そして私は黄色ブロックの走者の横を通り過ぎると、余裕の表情でゴールテープを先に切った。
「大武ー! お前すげーよ!」
「逆転じゃん!」
「障害物競走でも一位だったけど、お前足速いな」
ブロックに戻った瞬間クラスの男子にもみくちゃにされた。背中をバシッと叩かれ、ポニテにしてる頭をワシャワシャされる。やめろ髪の毛を攻撃するな。髪の毛はとてもセンシティブなんだぞ。
「サッカー習ってた時期があるから」
小学校の同級生と一緒に地域のサッカーチームで習っていた時期があるんだ。だからちょっと自信があったというか。
なにはともあれ逆転できてよかった。
「あぁ、でもやっぱりS組には勝てなかったね…」
小鳥遊さんが残念そうにつぶやいた。
だけど私も同じ気持ちである。
総合得点であと一歩追いつけなかった。
本当に残念だ。エリートには勝てないってことか…
「大武さん活躍だったね」
「いやぁ、流石にエリートチームには勝てなかったけどねー」
優勝チーム所属の日色君に褒められたが、負けは負けである。私は負け犬の遠吠えする他ない。

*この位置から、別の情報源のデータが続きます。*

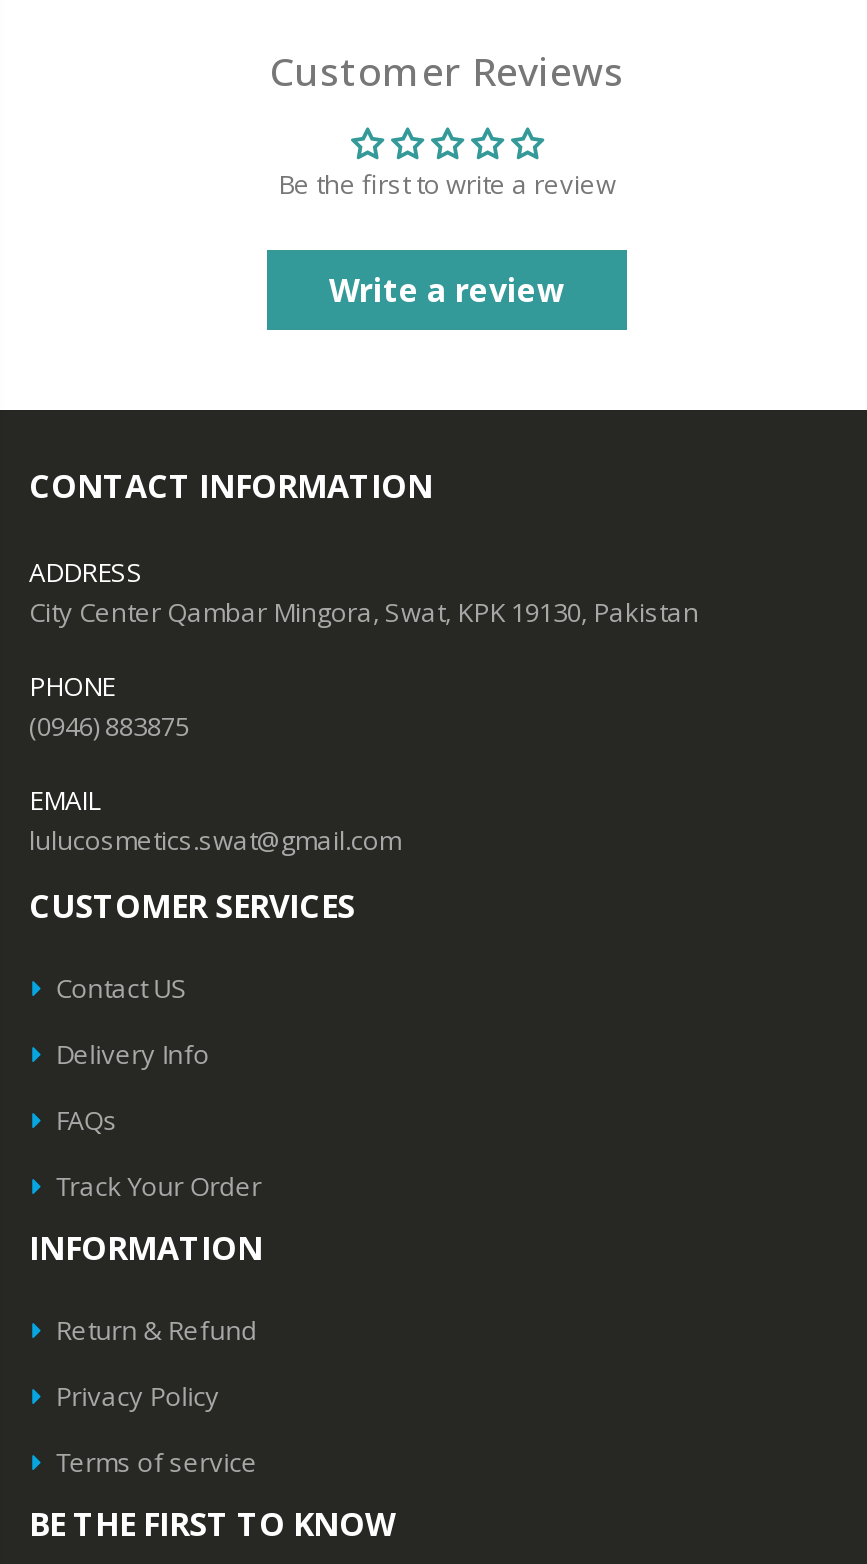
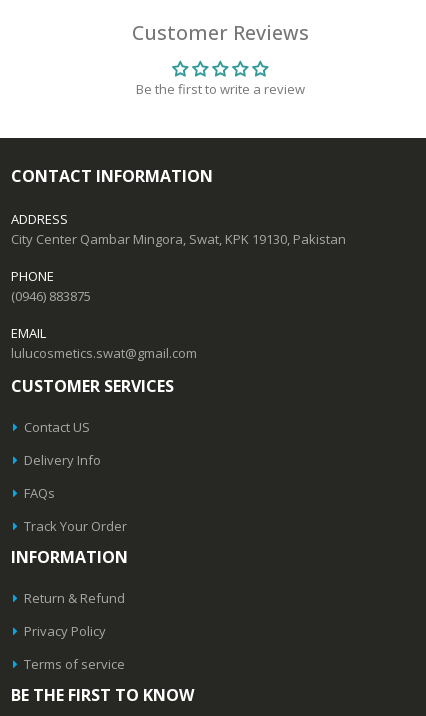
- Write a review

「ううん、優勝とかそんな事置いておいて、さっきの大武さん本当に格好よかった」
彼はおひさまの笑顔で私を褒め称えてきた。
「……へへっ」
私はそれが嬉しくてくすぐったくて、にへらと笑う。
日色君のことだ。嫌味とかではなく、本気ですごいと思って称賛してくれたんだろう。
なので私もその言葉を素直に受け取ることにした。
残念ながらA組の赤ブロックは準優勝となったが、我ながらなかなか奮闘したんじゃないかなと思ってる。